◆ Brief ◆
Keep the images out and copy every entry below exactly.

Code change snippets
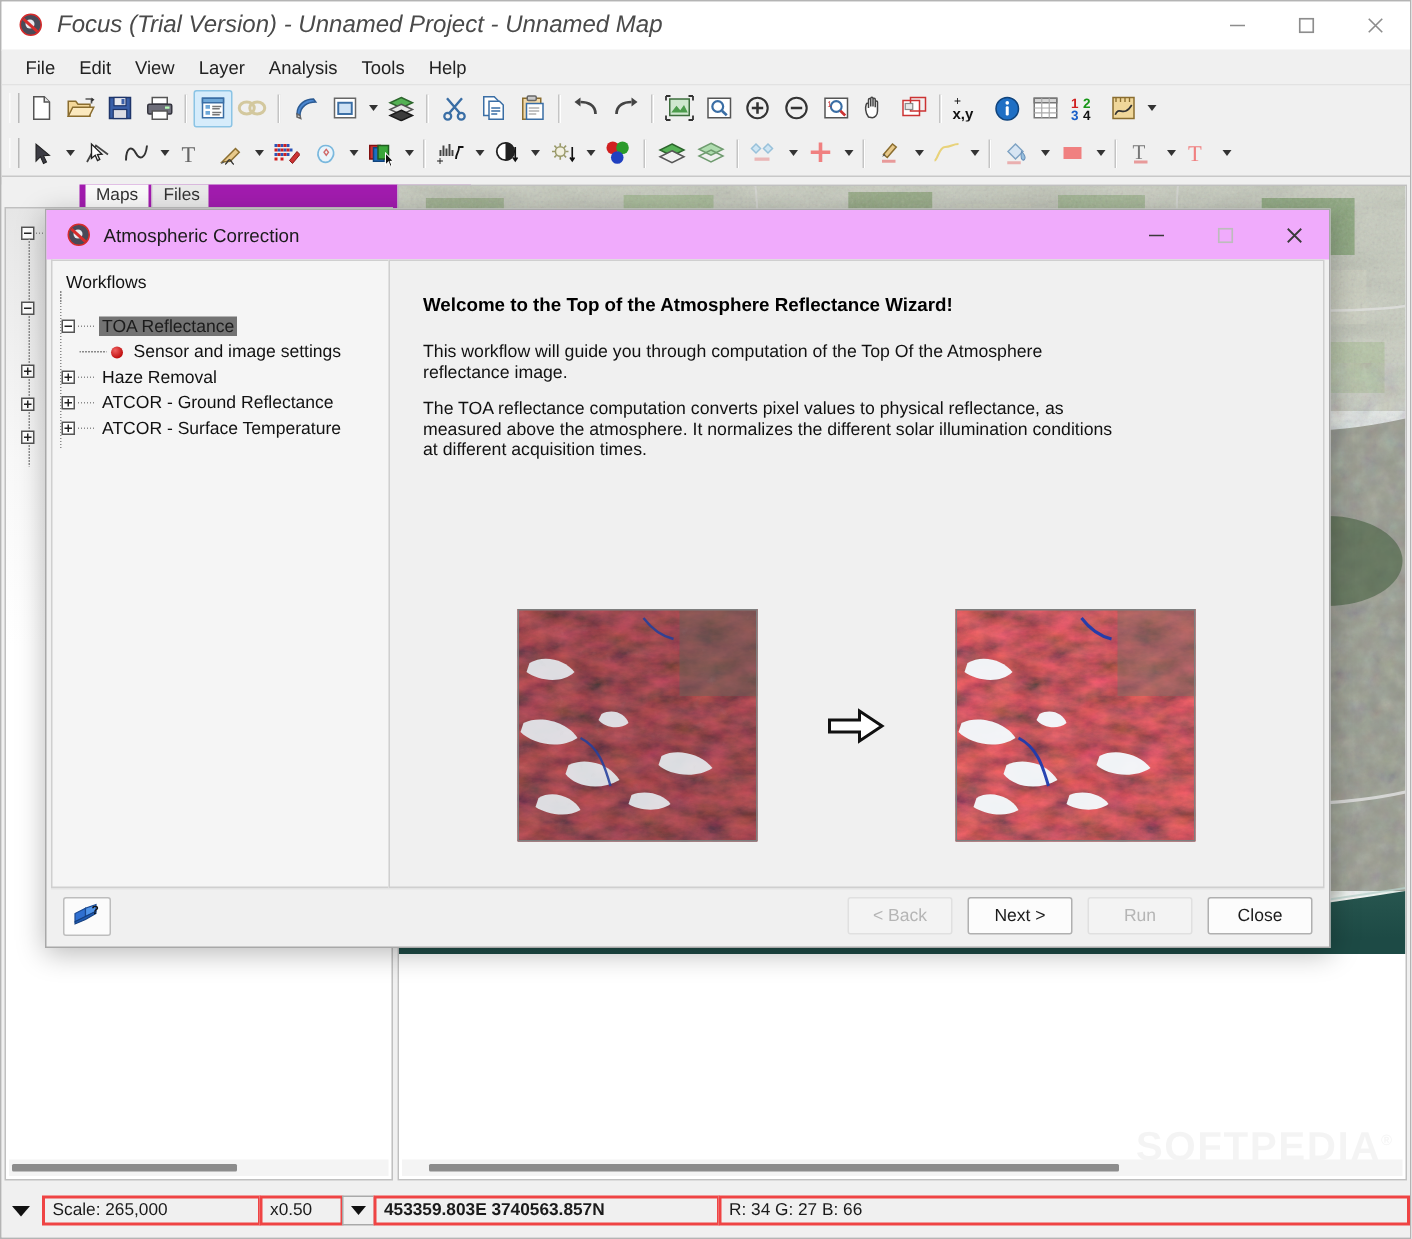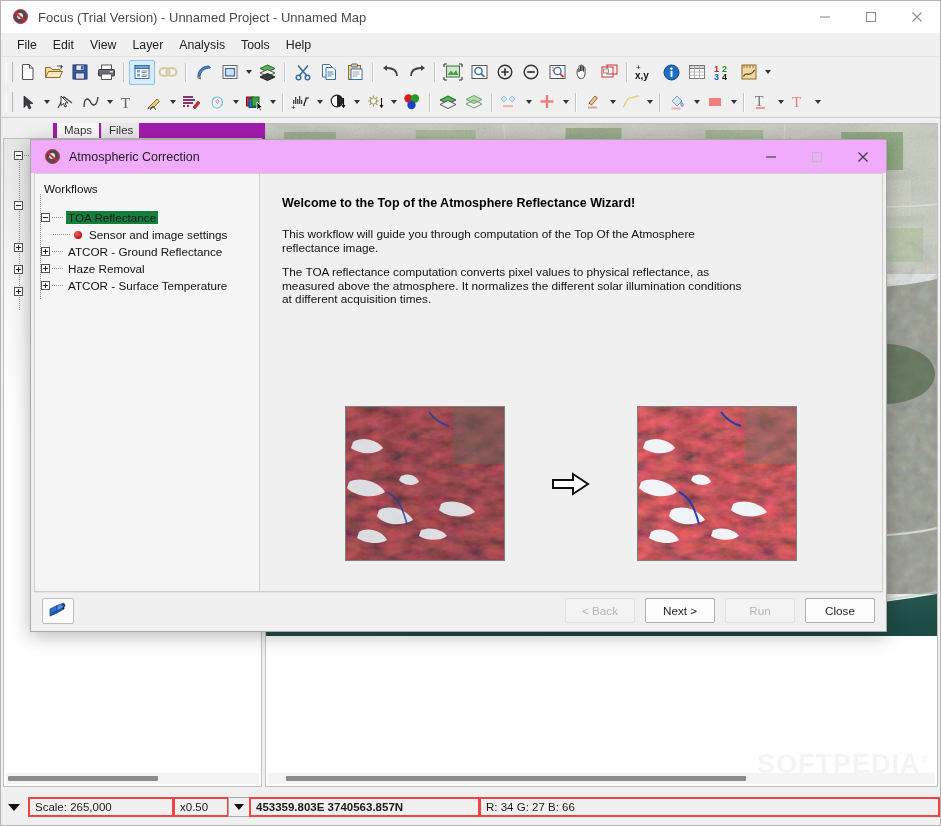--- a/index.html
+++ b/index.html
@@ -61,9 +61,10 @@
     transform: rotate(42deg);
   }
   .title-text {
-    font-size: 13px;
+    font-size: 16px;
     color: #4a4a4a;
     white-space: nowrap;
+    font-style: italic;
   }
   .win-controls {
     position: absolute;

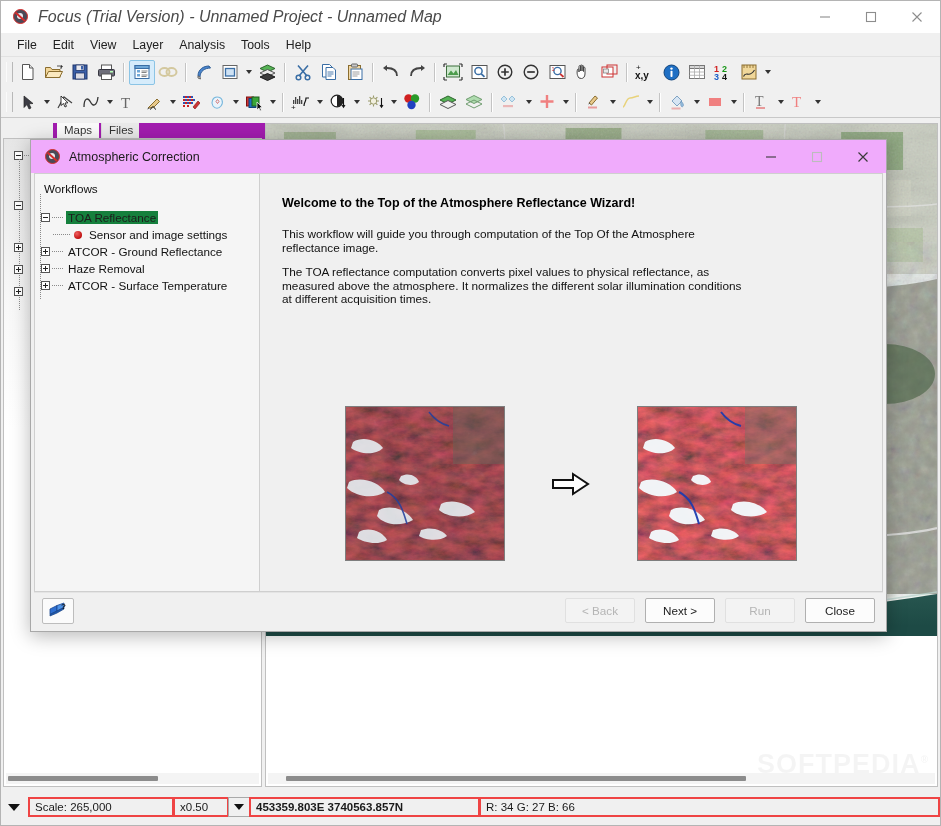--- a/index.html
+++ b/index.html
@@ -397,7 +397,7 @@
   }
   .tree-label { padding: 0 2px; }
   .tree-label.selected {
-    background: #15803d;
+    background: #737373;
     color: #1c1c1c;
   }
   .tree-indent { width: 12px; flex: 0 0 auto; }

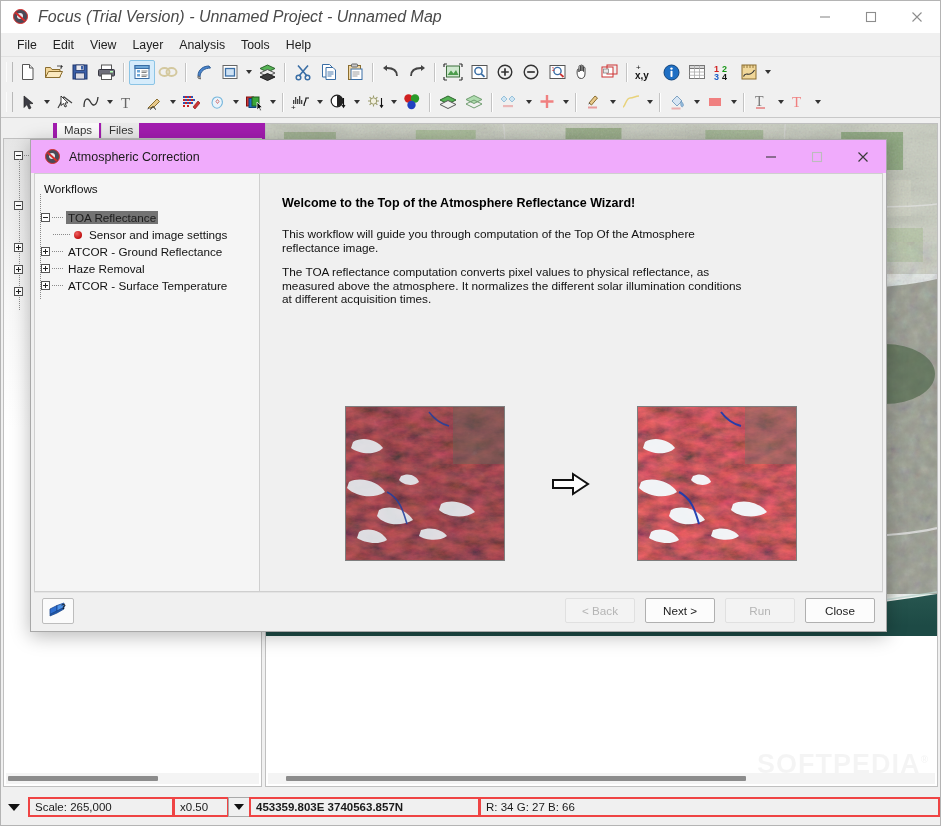--- a/index.html
+++ b/index.html
@@ -1177,13 +1177,13 @@
         <div class="tree-row">
           <div class="tbox plus"></div>
           <div class="tree-dots"></div>
-          <div class="tree-label">ATCOR - Ground Reflectance</div>
+          <div class="tree-label">Haze Removal</div>
         </div>
 
         <div class="tree-row">
           <div class="tbox plus"></div>
           <div class="tree-dots"></div>
-          <div class="tree-label">Haze Removal</div>
+          <div class="tree-label">ATCOR - Ground Reflectance</div>
         </div>
 
         <div class="tree-row">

◆ Completed task ◆
--- a/index.html
+++ b/index.html
@@ -61,9 +61,10 @@
     transform: rotate(42deg);
   }
   .title-text {
-    font-size: 13px;
+    font-size: 16px;
     color: #4a4a4a;
     white-space: nowrap;
+    font-style: italic;
   }
   .win-controls {
     position: absolute;

--- a/index.html
+++ b/index.html
@@ -397,7 +397,7 @@
   }
   .tree-label { padding: 0 2px; }
   .tree-label.selected {
-    background: #15803d;
+    background: #737373;
     color: #1c1c1c;
   }
   .tree-indent { width: 12px; flex: 0 0 auto; }

--- a/index.html
+++ b/index.html
@@ -1177,13 +1177,13 @@
         <div class="tree-row">
           <div class="tbox plus"></div>
           <div class="tree-dots"></div>
-          <div class="tree-label">ATCOR - Ground Reflectance</div>
+          <div class="tree-label">Haze Removal</div>
         </div>
 
         <div class="tree-row">
           <div class="tbox plus"></div>
           <div class="tree-dots"></div>
-          <div class="tree-label">Haze Removal</div>
+          <div class="tree-label">ATCOR - Ground Reflectance</div>
         </div>
 
         <div class="tree-row">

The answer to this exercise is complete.